» EXERCISE DESCRIPTION: Each record that follows is to be duplicated exactly, though its pictures are not.

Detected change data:
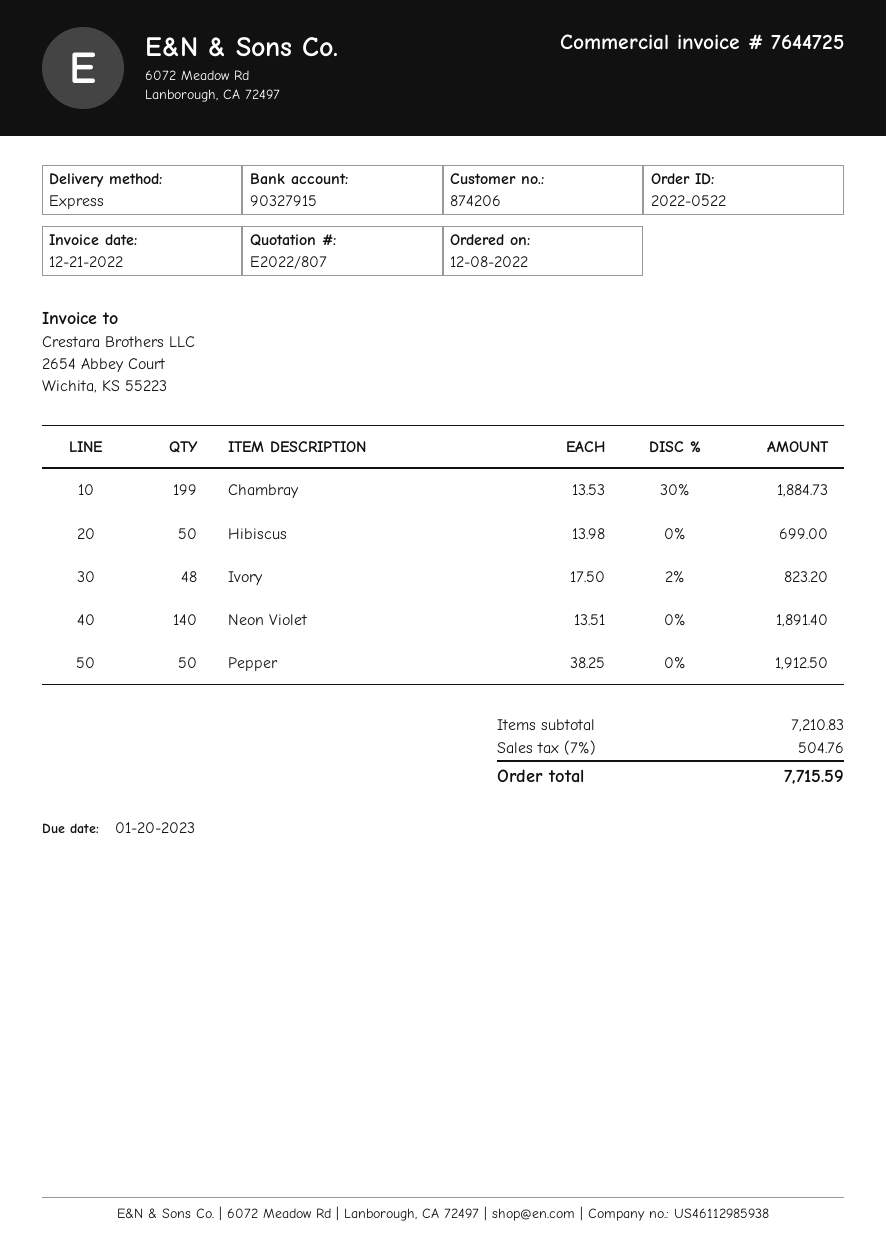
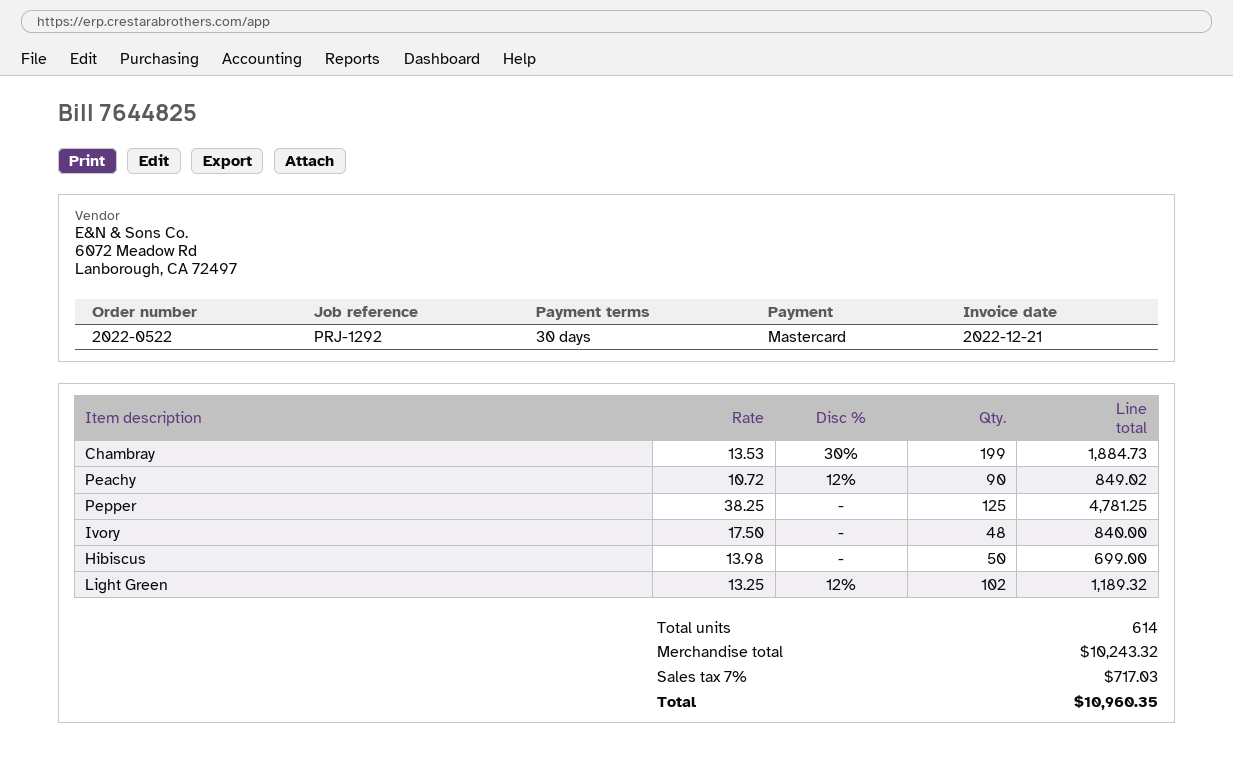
invoice number: 7644725 -> 7644825
Ivory: 48 x 17.50 - 2% = 823.20 -> 48 x 17.50 = 840.00
Neon Violet: 140 x 13.51 = 1891.40 -> none
Pepper: 50 x 38.25 = 1912.50 -> 125 x 38.25 = 4781.25
Peachy: none -> 90 x 10.72 - 12% = 849.02
Light Green: none -> 102 x 13.25 - 12% = 1189.32
subtotal: 7210.83 -> 10243.32
tax: 7% = 504.76 -> 7% = 717.03
total: 7715.59 -> 10960.35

» TASK SOLUTION:
invoice number: 7644725 -> 7644825
Ivory: 48 x 17.50 - 2% = 823.20 -> 48 x 17.50 = 840.00
Neon Violet: 140 x 13.51 = 1891.40 -> none
Pepper: 50 x 38.25 = 1912.50 -> 125 x 38.25 = 4781.25
Peachy: none -> 90 x 10.72 - 12% = 849.02
Light Green: none -> 102 x 13.25 - 12% = 1189.32
subtotal: 7210.83 -> 10243.32
tax: 7% = 504.76 -> 7% = 717.03
total: 7715.59 -> 10960.35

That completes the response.